EMP Museum has announced their latest upcoming exhibition entitled Indie Game Revolution which is set to open on November 8th. Read on to learn more.

The most exciting and creative work in contemporary game culture will be featured in EMP Museum’s upcoming exhibition, Indie Game Revolution. Opening November 8, this new exhibit will explore how the independent video game community is pushing past conventional boundaries and in the process expanding the definition and cultural impact of this fast growing medium.


“Independent developers have been releasing games for more than 60 years, but in the last decade the indie game space has exploded. This is primarily due to the proliferation of easy-to-use game making software, plentiful digital distribution outlets, and new avenues of funding, but also from a desire on the part of many game developers to create new and impactful experiences,” says Jacob McMurray, Senior Curator, EMP. “Games can be, and often are, as powerful an experience as the best of film, literature, or music. It’s a story that is constantly changing, and this exhibition will detail that evolution as it unfolds.”

Within a dynamic and immersive space, the exhibition will feature stories of more than 40 game developers, designers, coders, composers, critics, and others active in the indie game scene. 20 single and multiplayer playable games, several multimedia installations highlighting major gaming milestones, and additional experiences will also allow visitors to witness the present and future of gaming.

One of the games showcased in the exhibit is GALAK-Z: THE DIMENSIONAL, a sci-fi space shooter created by Seattle-based 17-BIT, an independent video game developer specializing in revitalizing classic genres with cutting-edge gaming experiences.

“Video games had been falling into the rut of limiting innovation and forcing products to adhere to a few popular genres,” says Raj Joshi, Studio Director, 17-BIT. “Now you are seeing a renaissance of new and amazing gameplay and sociological experiments that are shaping our understanding of what interactive entertainment could be. Anyone with a compelling idea can invest their own time to make it a reality and bring it to audiences worldwide.”
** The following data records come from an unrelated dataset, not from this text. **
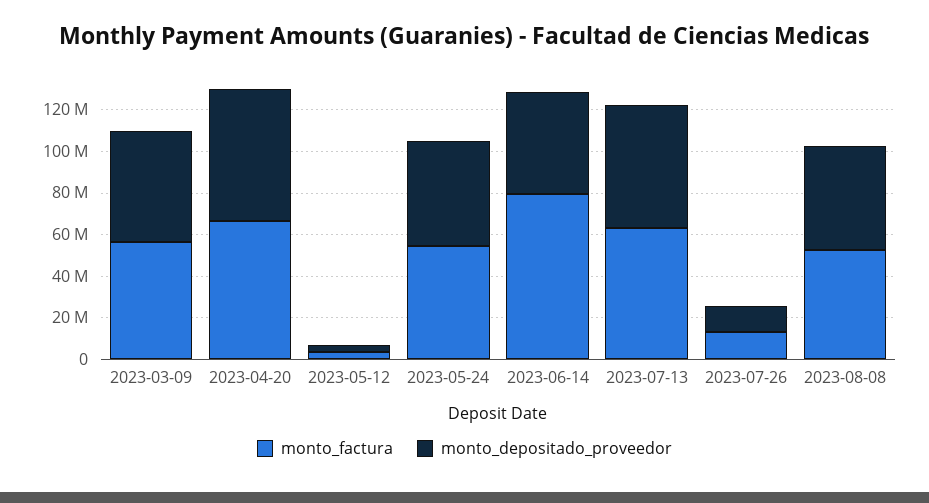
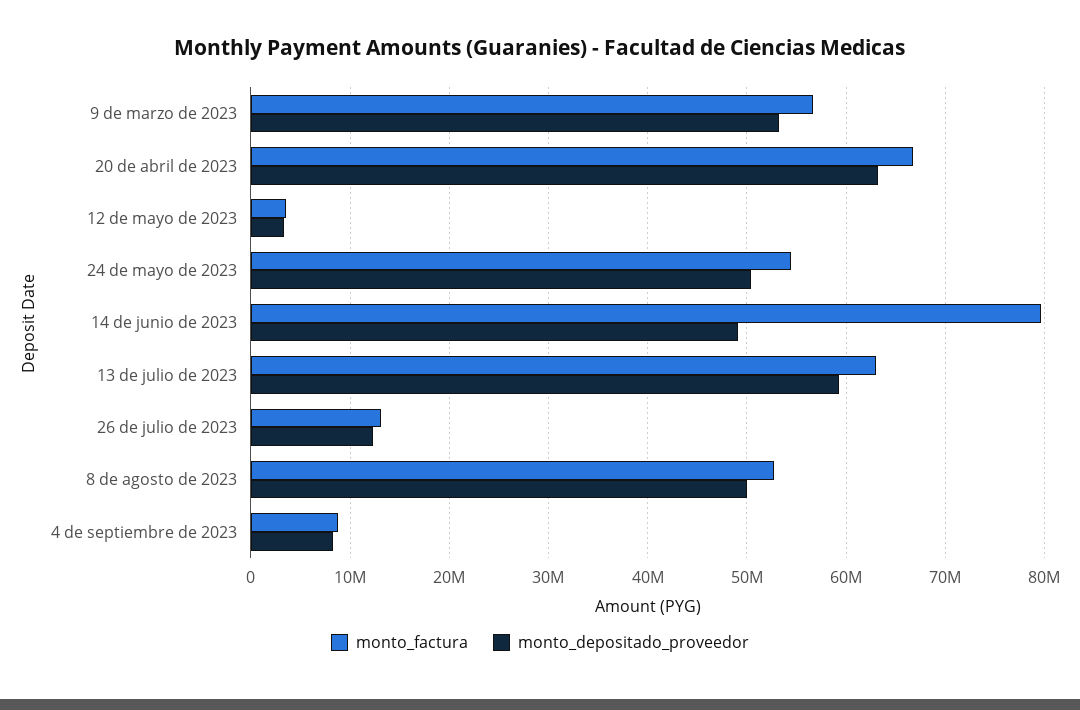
monto_factura, 4 de septiembre de 2023: none -> 9000000
monto_depositado_proveedor, 4 de septiembre de 2023: none -> 8000000

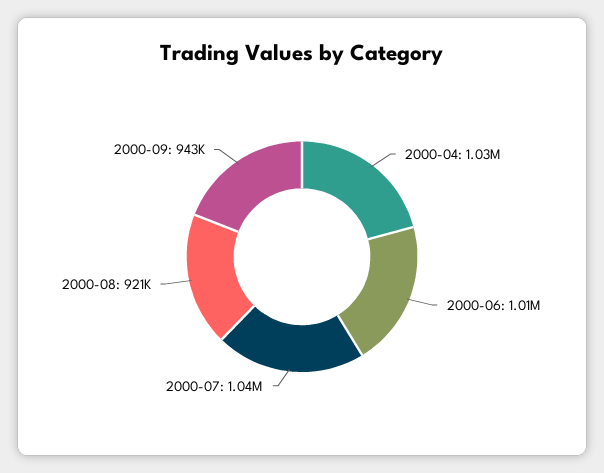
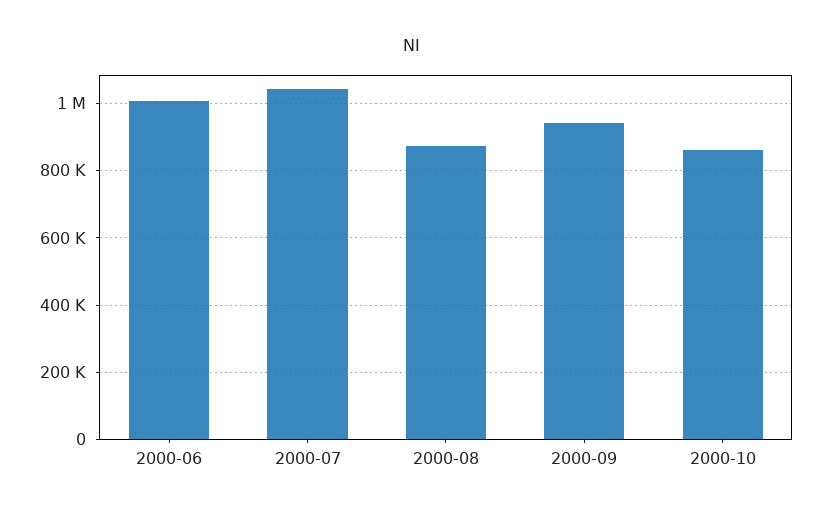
2000-04: 1030000 -> none
2000-08: 921000 -> 880000
2000-10: none -> 860000

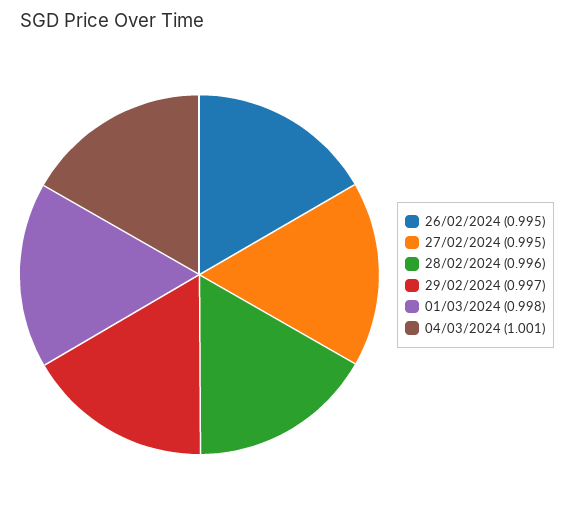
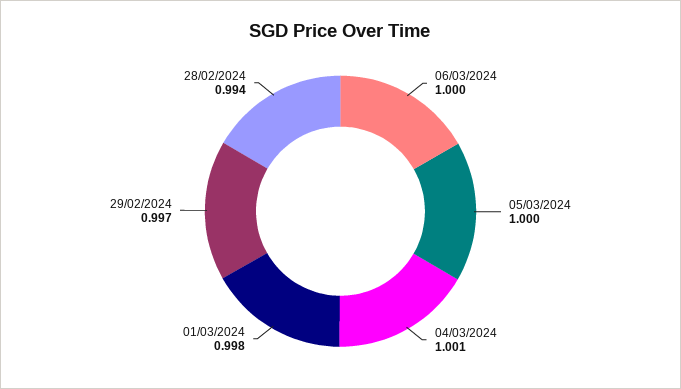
26/02/2024: 0.995 -> none
27/02/2024: 0.995 -> none
28/02/2024: 0.996 -> 0.994
06/03/2024: none -> 1
05/03/2024: none -> 1

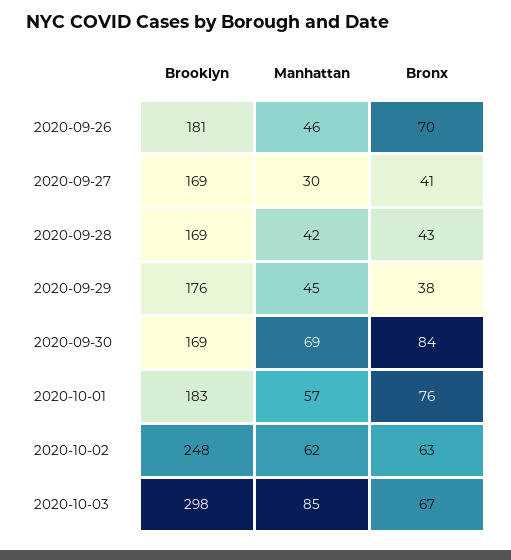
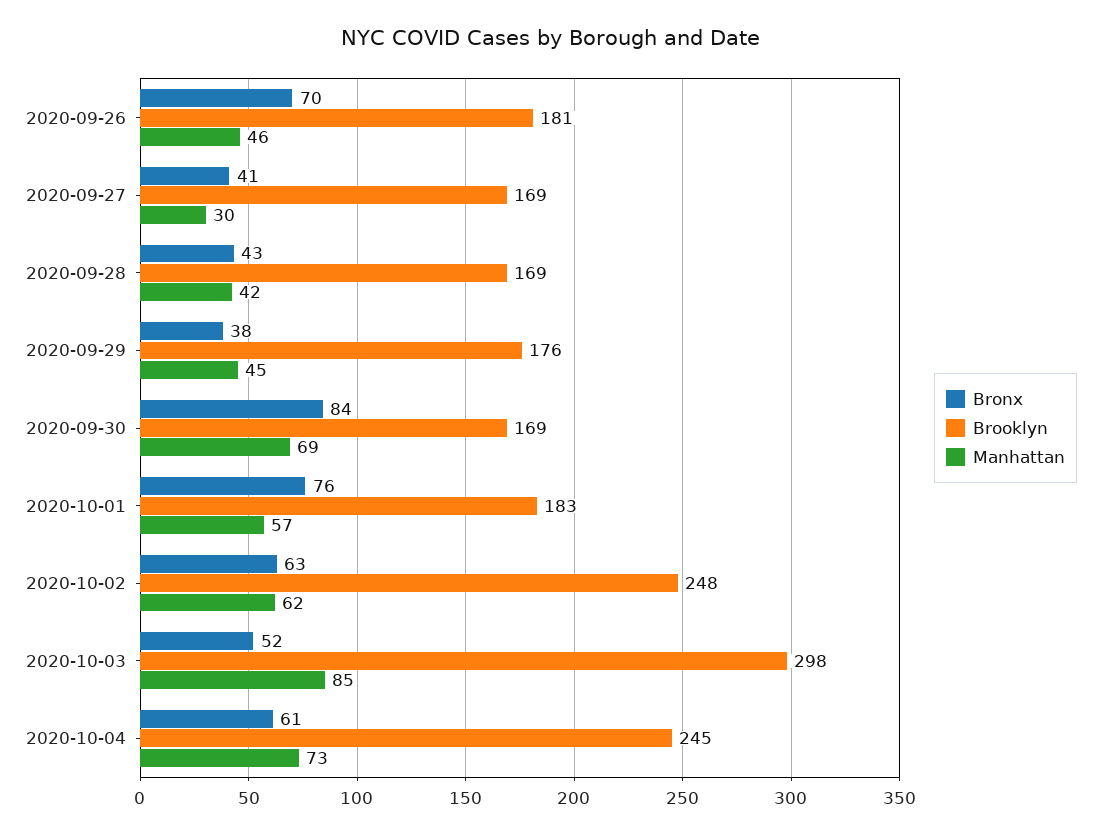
Bronx, 2020-10-03: 67 -> 52
Bronx, 2020-10-04: none -> 61
Brooklyn, 2020-10-04: none -> 245
Manhattan, 2020-10-04: none -> 73

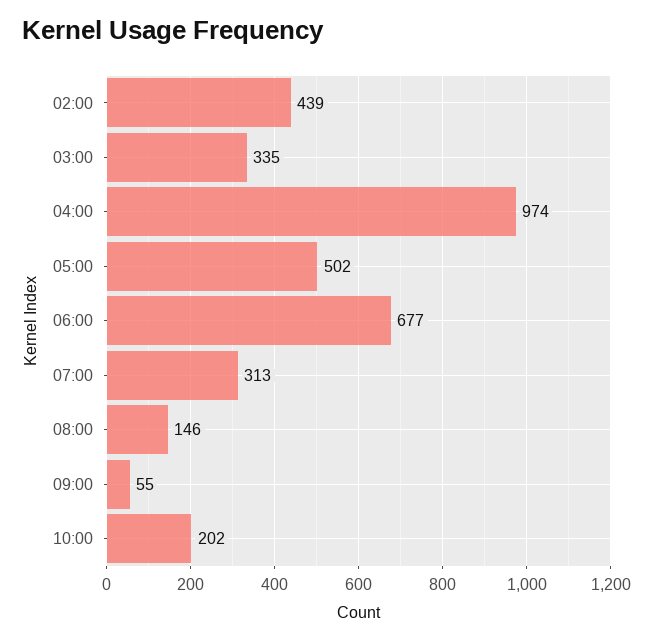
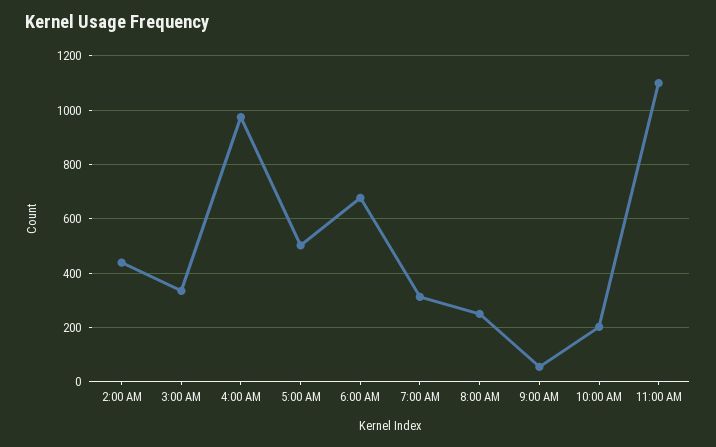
08:00: 146 -> 250
11:00 AM: none -> 1100

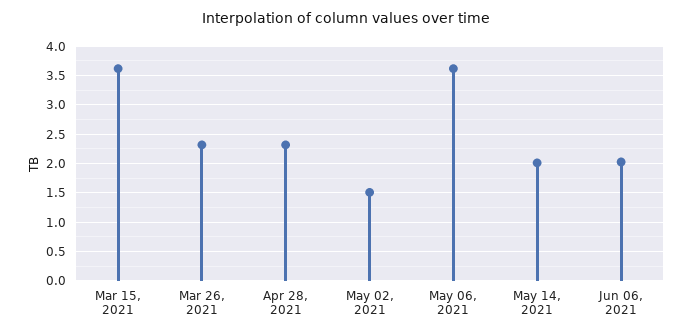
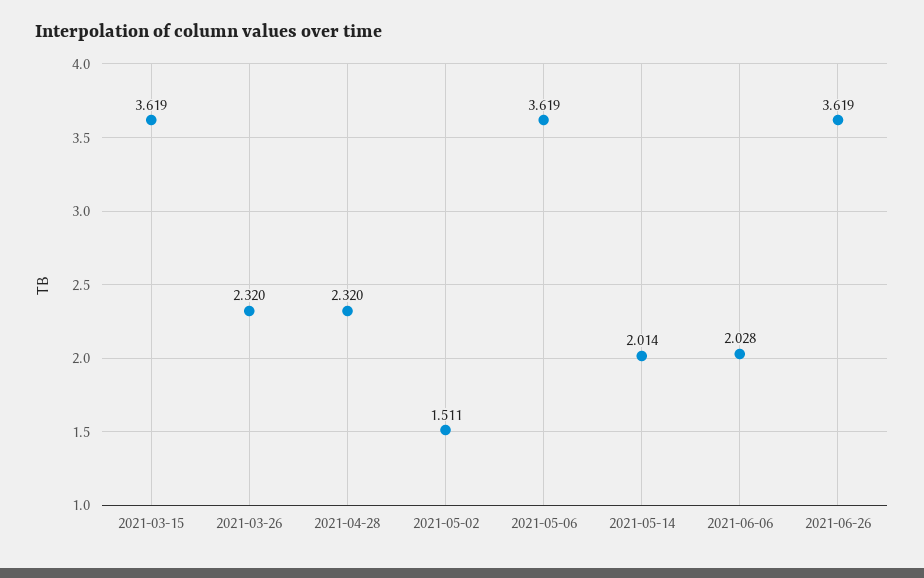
2021-06-26: none -> 3.619

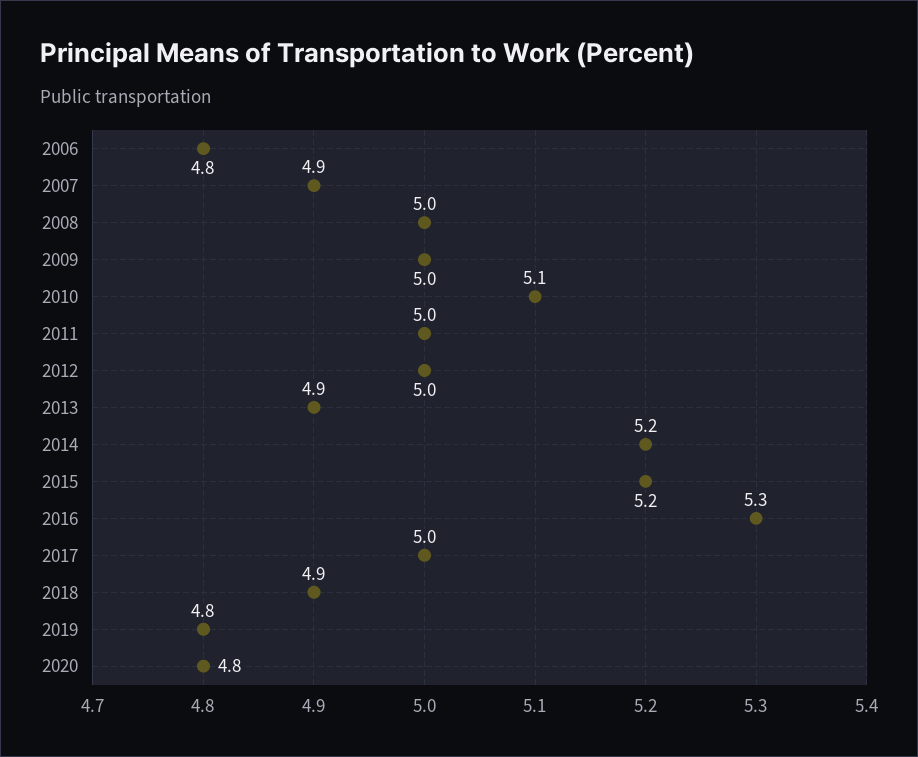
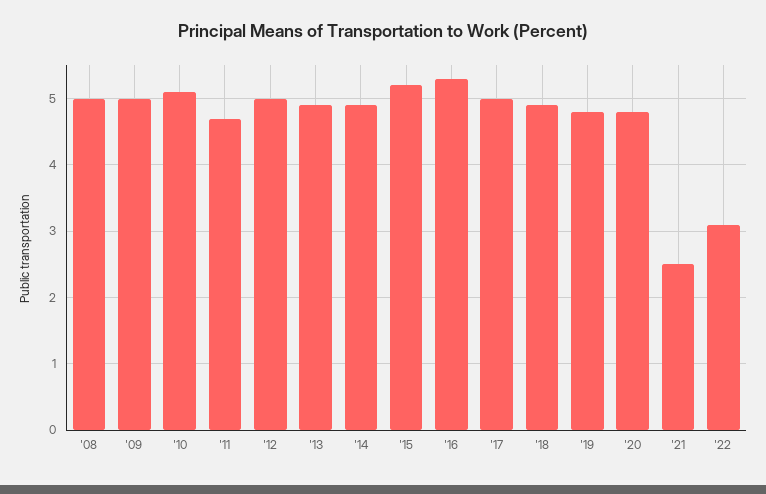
2006: 4.8 -> none
2007: 4.9 -> none
2011: 5 -> 4.7
2014: 5.2 -> 4.9
'21: none -> 2.5
'22: none -> 3.1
Throughout the gallery, visitors will be able to play games released within the last year as well as several highly anticipated, but currently unreleased titles. Developed in cities across the globe including Tokyo, London, Toronto, Los Angeles, San Francisco, and Seattle, the games represent myriad genres, cultures, and vary from casual puzzle games, interactive fiction experiences, and action role-playing games, to platformers, 3D exploration games, and shoot-‘em-ups (shmups). A dozen new titles will be added to the exhibit every two months.

Featured games include:

  • Lovers In a Dangerous Spacetime is a colorful cooperative action game that takes place in a neon spaceship where players triumph over evil robots and rescue kidnapped space bunnies.
  • Tenya Wanya Teens is a coming of age tale about love, hygiene, monsters and overcoming the awkwardness of being a teen. Co-created by Uvula (Keita Takahashi and Asuka Sakai), Venus Patrol, and Wild Rumpus, Tenya Wanya Teens uses a pair of 16 button controllers custom-made for the exhibit.
  • GALAK-Z: THE DIMENSIONAL is a modern sci-fi action game inspired by 70s and 80s anime like Macross and Robotech. Created by Seattle-based developer 17-BIT, Galak-Z is a colorful 2D shooter where Newtonian physics take center stage.
  • Never Alone is an atmospheric adventure that draws upon Alaskan indigenous folklore. The player’s character is Nuna, an Iñupiat girl who along with her fox companion embark on a quest throughout the Arctic and beyond. Created by Upper One Games, Never Alone is narrated in the Native Iñupiat tongue with English subtitles.
  • Quadrilateral Cowboy is a 3D adventure puzzle game set in the 80s in which the player takes on the role of a cyberpunk computer hacker. Created by Blendo Games’ Brendon Chung, the high-tech espionage adventure/hacking simulator allows the player to oversee one or more agents that have missions to infiltrate buildings and steal documents.
  • Papers, Please was created by Tokyo-based game developer Lucas Pope. A dystopian document thriller, Papers, Please simulates the mundane, stressful, and life-altering experiences of a border control officer in a fictional Cold War-era Eastern Bloc state, while managing to engender empathy within its complex and uncaring bureaucracy.
  • Gone Home is a first person, 3D exploration game that urges the player to examine details of a seemingly normal house to learn about the people who live there. Players can uncover the events of one family’s lives by investigating what they’ve left behind. Developed by Portland, Oregon’s The Fullbright Company, Gone Home takes place in a Pacific Northwest home during the mid-90s Riot Grrrl era.

ABOUT EMP MUSEUM

EMP is a leading-edge, nonprofit museum, dedicated to the ideas and risk-taking that fuel popular culture. With its roots in rock ‘n’ roll, EMP serves as a gateway museum, reaching multigenerational audiences through collections, exhibitions and educational programs, using interactive technologies to engage and empower its visitors. At EMP, artists, audiences and ideas converge, bringing understanding, interpretation and scholarship to the popular culture of our time. EMP is housed in a 140,000 square foot Frank O. Gehry-designed building. This spectacular, prominently visible structure has the presence of a monumental sculpture set amid the backdrop of the Seattle Center.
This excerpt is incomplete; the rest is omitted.